Check every line of the entries below for "padding", and copy the lines that have it.
[[ EXTRACTED RECORDS, beginning ]]
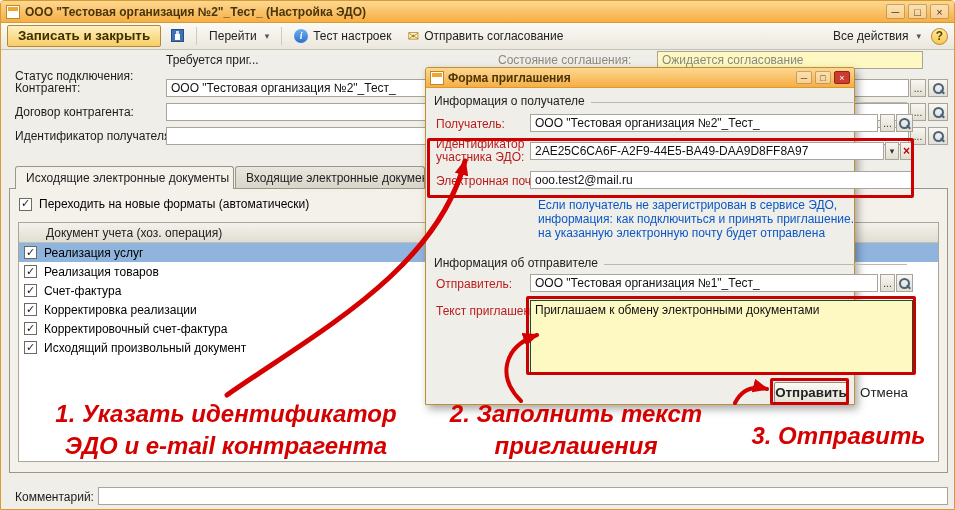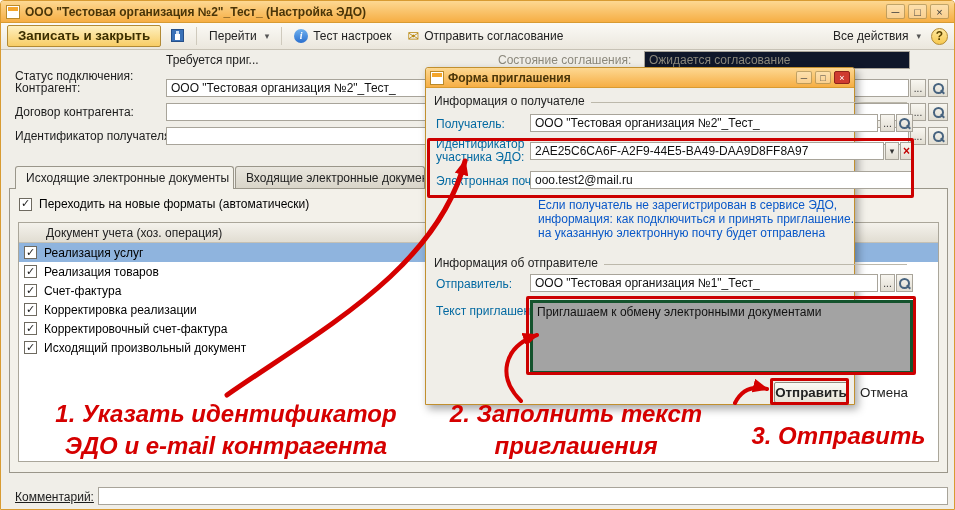--- a/index.html
+++ b/index.html
@@ -40,21 +40,21 @@
   .icon-mail { color:#b8860b; font-size:14px; line-height:14px; }
   .icon-mail::before{content:"✉";}
   .help-btn { width:17px; height:17px; border-radius:50%; background:linear-gradient(#ffe9a0,#f7c84f);
     border:1px solid #b28a35; color:#5a4200; font-weight:bold; display:flex; align-items:center; justify-content:center; }
 
   
   .label { position:absolute; color:#1c1c1c; white-space:nowrap; }
   .label.dis { color:#8b887c; }
   .field { position:absolute; height:18px; background:#fff; border:1px solid #a8a49a;
     padding:1px 4px 0; color:#111; overflow:hidden; white-space:nowrap; }
-  .field.dis { background:#0f172a; color:#8b887c; }
+  .field.dis { background:#fef9c3; color:#8b887c;margin-left:13px; }
   .fbtn { position:absolute; height:18px; display:flex; align-items:center; justify-content:center;
     background:linear-gradient(#f8f6f0,#e2ded3); border:1px solid #a8a49a; font-size:10px; color:#333; }
   .fbtn.dots::before{content:"...";} 
   .fbtn.combo::before{content:"▾"; font-size:9px;}
   .fbtn.xred{color:#c00000; font-weight:bold;} .fbtn.xred::before{content:"×"; font-size:12px;}
   .icon-mag { width:13px; height:13px; position:relative; display:inline-block; }
   .icon-mag::before { content:""; position:absolute; width:7px; height:7px; border:2px solid #47637f; border-radius:50%; left:1px; top:1px; }
   .icon-mag::after { content:""; position:absolute; width:5px; height:2px; background:#47637f; transform:rotate(45deg); left:8px; top:9px; }
 
   
@@ -80,23 +80,23 @@
   
   .dialog { position:absolute; left:424px; top:66px; width:430px; height:338px;
     background:#f0eee8; border:1px solid #c18f2e; box-shadow:3px 4px 8px rgba(0,0,0,.35);
     z-index:10; border-radius:3px 3px 0 0; }
   .dlg-titlebar { height:20px; background:linear-gradient(#fdd892,#f6ae44); display:flex;
     align-items:center; gap:4px; padding:0 4px; border-bottom:1px solid #d89b32; border-radius:3px 3px 0 0; }
   .dlg-titlebar .title-text { font-size:12px; }
   .dlg-titlebar .wbtn { width:16px; height:13px; font-size:9px; }
   .grp { position:absolute; left:8px; width:473px; display:flex; align-items:center; gap:6px; color:#222; }
   .grp::after { content:""; flex:1; height:1px; background:#bcb8ab; margin-top:2px; }
-  .dlg-label { position:absolute; color:#0369a1; }
+  .dlg-label { position:absolute; color:#b91c1c; }
   .hint { position:absolute; left:112px; top:130px; width:372px; color:#0a58c8; line-height:14px; }
-  .ta { position:absolute; background:#a3a3a3; border:3px solid #14532d; padding:2px 4px; color:#111;
+  .ta { position:absolute; background:#fef9c3; border:1px solid #14532d; padding:2px 4px; color:#111;
     line-height:14px; overflow:hidden; }
   .btn-std { position:absolute; height:21px; background:linear-gradient(#fbfaf5,#e6e2d7);
     border:1px solid #8f8b7f; border-radius:2px; font-weight:bold; color:#222;
     display:flex; align-items:center; justify-content:center; }
   .btn-flat { position:absolute; height:21px; color:#222; display:flex; align-items:center; justify-content:center; }
 
   
   .red-rect { position:absolute; border:3px solid #cc0000; border-radius:2px; z-index:20; }
   .annot { position:absolute; color:#d50000; font-weight:bold; font-style:italic; font-size:24px;
     text-align:center; z-index:22; white-space:nowrap; }
@@ -194,21 +194,21 @@
         <span class="cb checked"></span>
         <span>Корректировочный счет-фактура</span>
       </div>
       <div class="trow">
         <span class="cb checked"></span>
         <span>Исходящий произвольный документ</span>
       </div>
     </div>
   </div>
 
-  <span class="label" style="left:14px; top:489px;text-decoration:underline;">Комментарий:</span>
+  <span class="label" style="left:14px; top:489px;">Комментарий:</span>
   <div class="field" style="left:97px; top:486px; width:850px;"></div>
 
   <div class="dialog">
     <div class="dlg-titlebar">
       <span class="app-ico"></span>
       <span class="title-text">Форма приглашения</span>
       <span class="win-controls">
         <span class="wbtn min"></span>
         <span class="wbtn max"></span>
         <span class="wbtn cls red"></span>

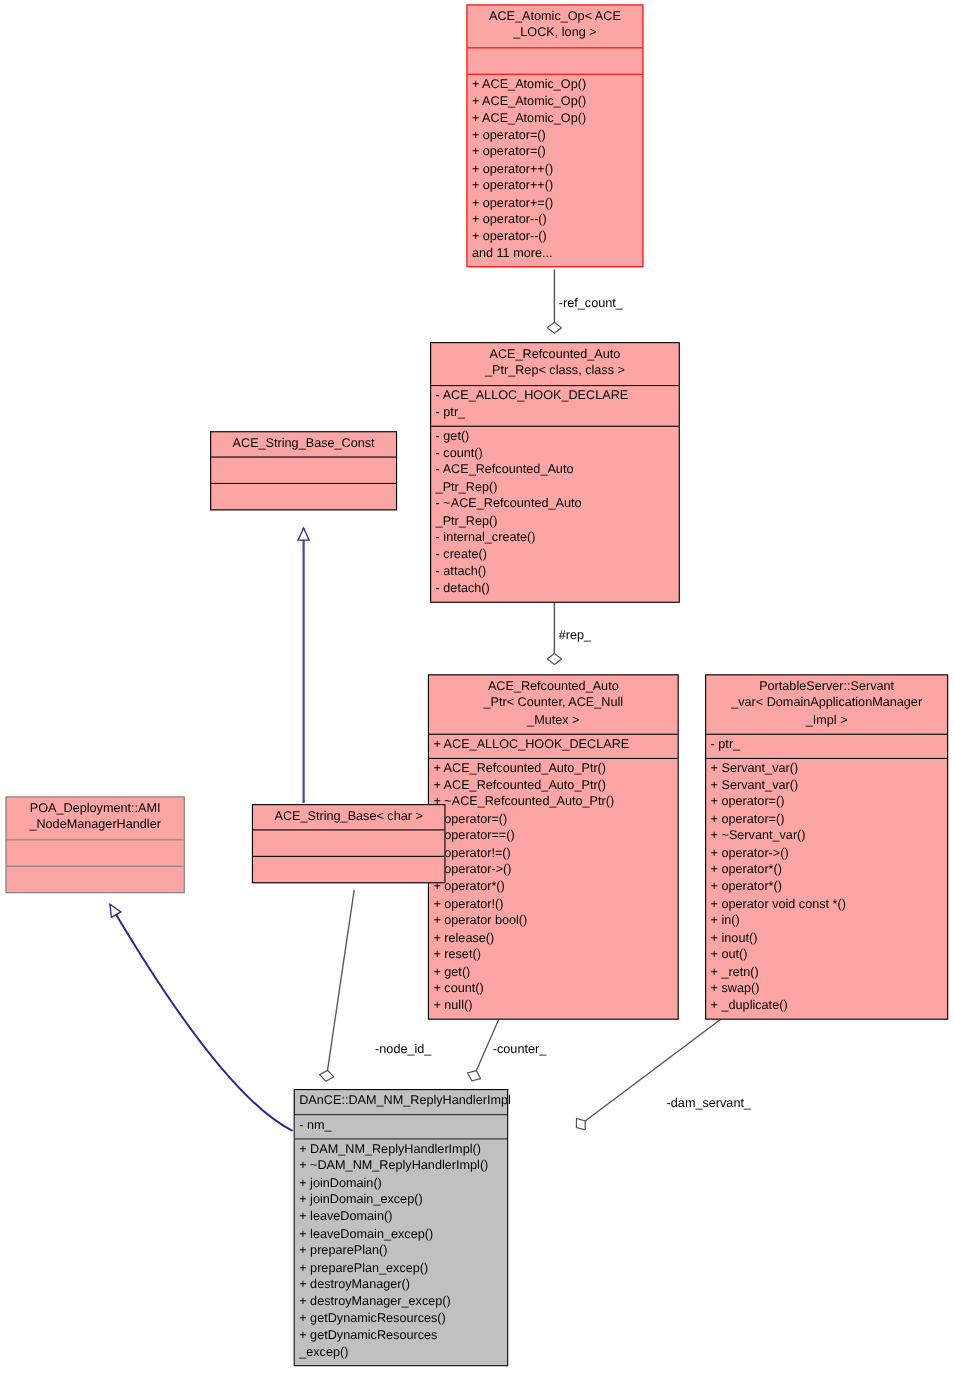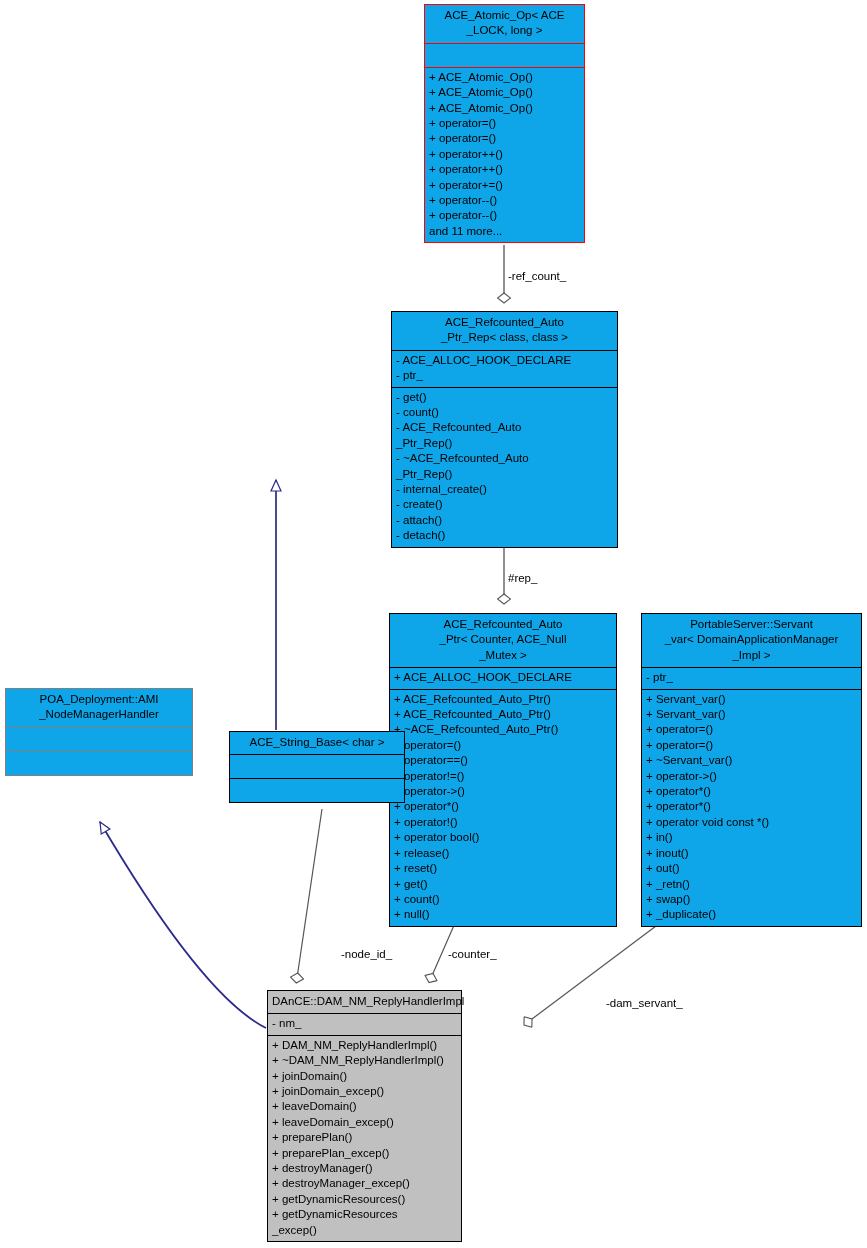--- a/index.html
+++ b/index.html
@@ -22,21 +22,21 @@
     position: absolute;
     left: 0;
     top: 0;
     width: 867px;
     height: 1248px;
     pointer-events: none;
   }
   .uml-class {
     position: absolute;
     box-sizing: border-box;
-    background: #0ea5e9;
+    background: #fca5a5;
     border: 1px solid #000000;
     font-size: 11.5px;
     line-height: 1.34;
     color: #000000;
     z-index: 5;
   }
   .uml-class.red {
     border-color: #ff0000;
   }
   .uml-class.grey-border {
@@ -146,20 +146,25 @@
 - ACE_Refcounted_Auto
 _Ptr_Rep()
 - ~ACE_Refcounted_Auto
 _Ptr_Rep()
 - internal_create()
 - create()
 - attach()
 - detach()</div>
   </div>
 
+  <div class="uml-class" style="left:191px; top:392px; width:170px;">
+    <div class="cls-name">ACE_String_Base_Const</div>
+    <div class="compartment empty"></div>
+    <div class="compartment empty"></div>
+  </div>
 
   <div class="uml-class" style="left:389px; top:613px; width:228px;">
     <div class="cls-name">ACE_Refcounted_Auto
 _Ptr&lt; Counter, ACE_Null
 _Mutex &gt;</div>
     <div class="compartment member">+ ACE_ALLOC_HOOK_DECLARE</div>
     <div class="compartment member">+ ACE_Refcounted_Auto_Ptr()
 + ACE_Refcounted_Auto_Ptr()
 + ~ACE_Refcounted_Auto_Ptr()
 + operator=()
@@ -191,21 +196,21 @@
 + operator*()
 + operator void const *()
 + in()
 + inout()
 + out()
 + _retn()
 + swap()
 + _duplicate()</div>
   </div>
 
-  <div class="uml-class grey-border" style="left:5px; top:688px; width:188px;">
+  <div class="uml-class grey-border" style="left:5px; top:724px; width:163px;">
     <div class="cls-name">POA_Deployment::AMI
 _NodeManagerHandler</div>
     <div class="compartment empty"></div>
     <div class="compartment empty"></div>
   </div>
 
   <div class="uml-class" style="left:188px; top:731px; width:176px;margin-left:41px;">
     <div class="cls-name">ACE_String_Base&lt; char &gt;</div>
     <div class="compartment empty"></div>
     <div class="compartment empty"></div>

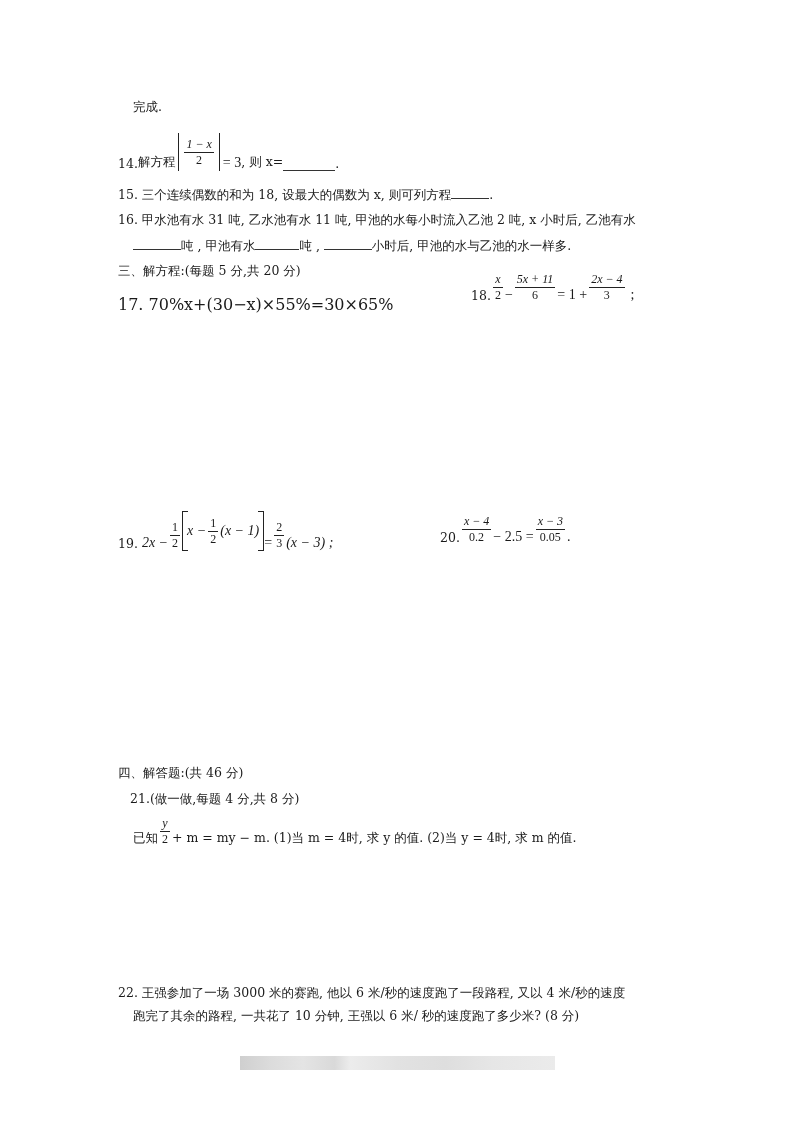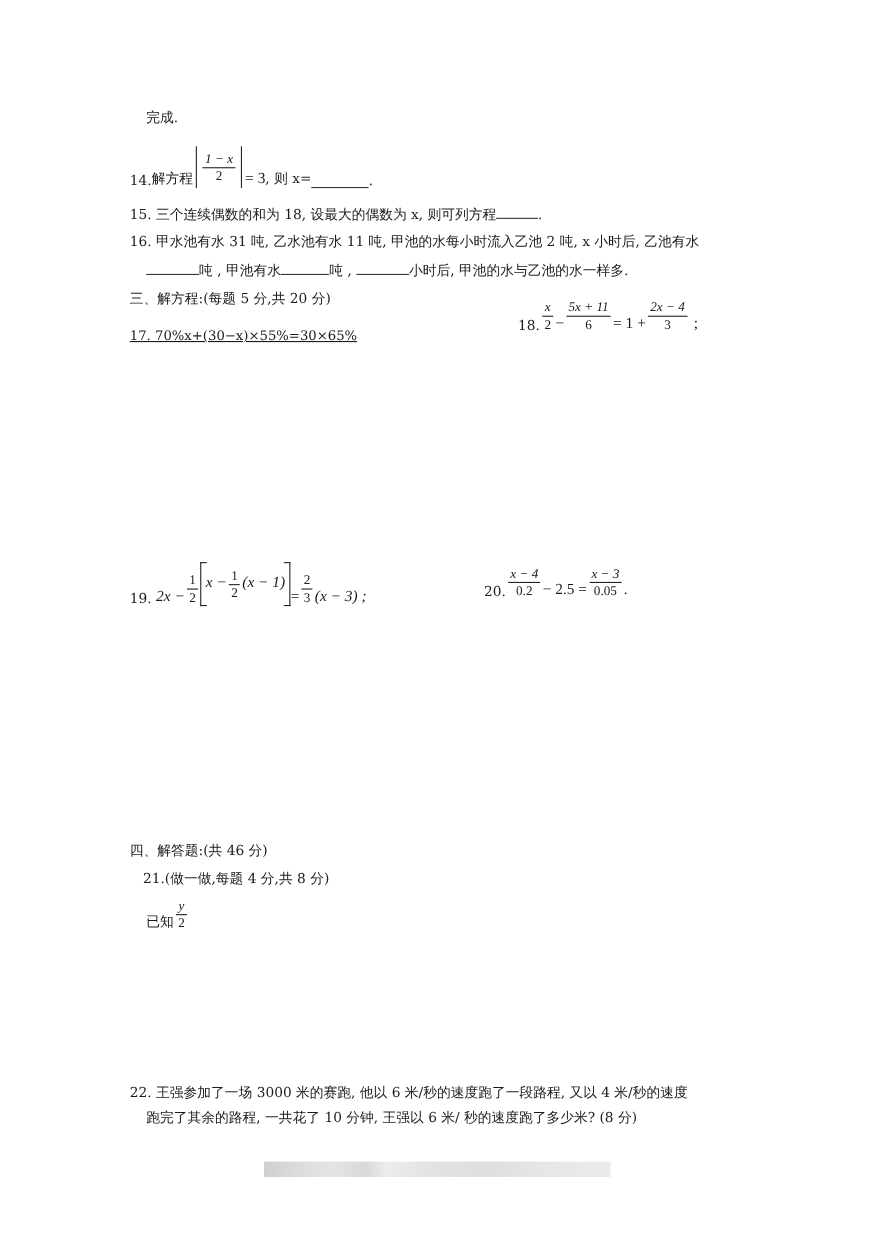--- a/index.html
+++ b/index.html
@@ -47,21 +47,21 @@
   </div>
 
   <div class="line" style="left:118px; top:211px;">16. 甲水池有水 31 吨, 乙水池有水 11 吨, 甲池的水每小时流入乙池 2 吨, x 小时后, 乙池有水</div>
   <div class="line" style="left:133px; top:237px;">
     <span class="blank" style="width:48px;"></span><span>吨 , 甲池有水</span><span class="blank" style="width:44px;"></span><span>吨 ,</span>
     <span class="blank" style="width:48px;"></span><span>小时后, 甲池的水与乙池的水一样多.</span>
   </div>
 
   <div class="line" style="left:118px; top:262px;">三、解方程:(每题 5 分,共 20 分)</div>
 
-  <div class="line" style="left:118px; top:296px; font-size:12px;text-decoration:underline;">17. 70%x+(30−x)×55%=30×65%</div>
+  <div class="line" style="left:118px; top:296px; font-size:16px;">17. 70%x+(30−x)×55%=30×65%</div>
 
   <div class="mathline" style="left:435px; top:272px;margin-left:36px;">
     <span>18.</span>
     <span class="frac">
       <span class="num it">x</span>
       <span class="den">2</span>
     </span>
     <span class="m">−</span>
     <span class="frac">
       <span class="num it">5x + 11</span>
@@ -116,20 +116,21 @@
 
   <div class="line" style="left:118px; top:764px;">四、解答题:(共 46 分)</div>
 
   <div class="line" style="left:130px; top:790px;text-align:center;">21.(做一做,每题 4 分,共 8 分)</div>
   <div class="mathline" style="left:133px; top:816px;">
     <span>已知</span>
     <span class="frac">
       <span class="num it">y</span>
       <span class="den">2</span>
     </span>
+    <span>+ m = my − m. (1)当 m = 4时, 求 y 的值. (2)当 y = 4时, 求 m 的值.</span>
   </div>
 
   <div class="line" style="left:118px; top:984px;">22. 王强参加了一场 3000 米的赛跑, 他以 6 米/秒的速度跑了一段路程, 又以 4 米/秒的速度</div>
   <div class="line" style="left:133px; top:1007px;">跑完了其余的路程, 一共花了 10 分钟, 王强以 6 米/ 秒的速度跑了多少米? (8 分)</div>
 
   <div class="footer-bar"></div>
 
 </div>
 
 </body></html>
[[ EXTRACTED RECORDS, end ]]
**RESULT**
     padding:1px 4px 0; color:#111; overflow:hidden; white-space:nowrap; }
     align-items:center; gap:4px; padding:0 4px; border-bottom:1px solid #d89b32; border-radius:3px 3px 0 0; }
-  .ta { position:absolute; background:#a3a3a3; border:3px solid #14532d; padding:2px 4px; color:#111;
+  .ta { position:absolute; background:#fef9c3; border:1px solid #14532d; padding:2px 4px; color:#111;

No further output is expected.